### Source data

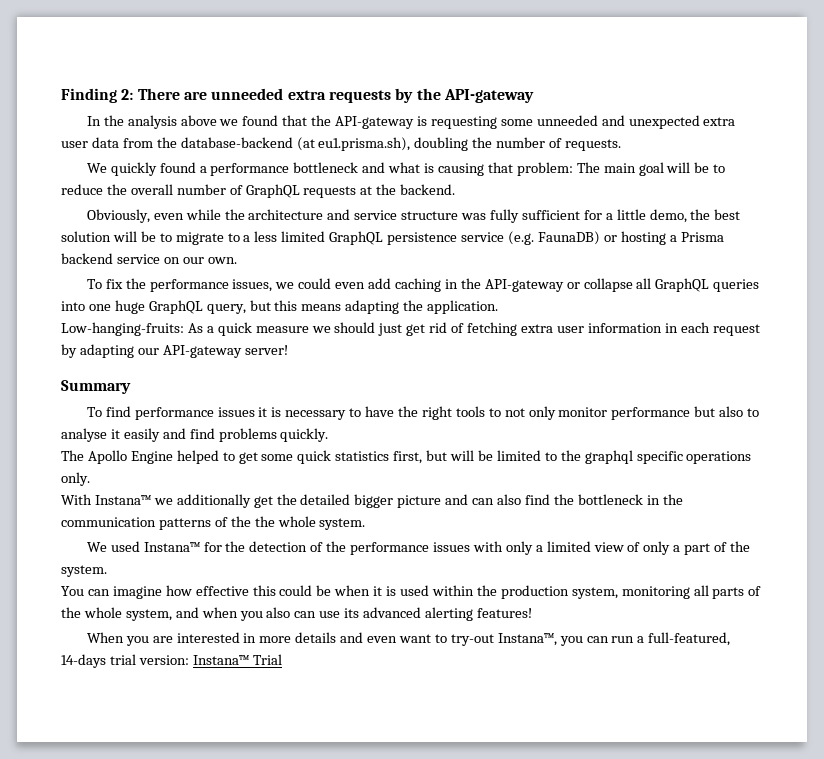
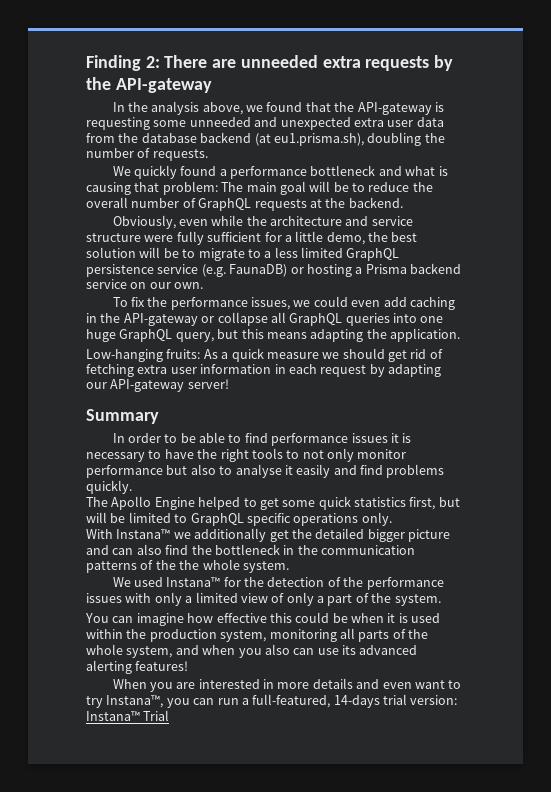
- In the analysis above we found that the API-gateway is requesting some unneeded and unexpected extra user data from the database-backend (at eu1.prisma.sh), doubling the number of requests.
+ In the analysis above, we found that the API-gateway is requesting some unneeded and unexpected extra user data from the database backend (at eu1.prisma.sh), doubling the number of requests.
- Obviously, even while the architecture and service structure was fully sufficient for a little demo, the best solution will be to migrate to a less limited GraphQL persistence service (e.g. FaunaDB) or hosting a Prisma backend service on our own.
+ Obviously, even while the architecture and service structure were fully sufficient for a little demo, the best solution will be to migrate to a less limited GraphQL persistence service (e.g. FaunaDB) or hosting a Prisma backend service on our own.
- Low-hanging-fruits: As a quick measure we should just get rid of fetching extra user information in each request by adapting our API-gateway server!
+ Low-hanging fruits: As a quick measure we should get rid of fetching extra user information in each request by adapting our API-gateway server!
- To find performance issues it is necessary to have the right tools to not only monitor performance but also to analyse it easily and find problems quickly.
+ In order to be able to find performance issues it is necessary to have the right tools to not only monitor performance but also to analyse it easily and find problems quickly.
- The Apollo Engine helped to get some quick statistics first, but will be limited to the graphql specific operations only.
+ The Apollo Engine helped to get some quick statistics first, but will be limited to GraphQL specific operations only.
- When you are interested in more details and even want to try-out Instana™, you can run a full-featured, 14-days trial version: Instana™ Trial
+ When you are interested in more details and even want to try Instana™, you can run a full-featured, 14-days trial version: Instana™ Trial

######

# Assigned task
Output should match, line for line, the stretch of the material above from the line holding "Low-hanging fruits: As" through the line holding "- The Apollo".

# Solution
+ Low-hanging fruits: As a quick measure we should get rid of fetching extra user information in each request by adapting our API-gateway server!
- To find performance issues it is necessary to have the right tools to not only monitor performance but also to analyse it easily and find problems quickly.
+ In order to be able to find performance issues it is necessary to have the right tools to not only monitor performance but also to analyse it easily and find problems quickly.
- The Apollo Engine helped to get some quick statistics first, but will be limited to the graphql specific operations only.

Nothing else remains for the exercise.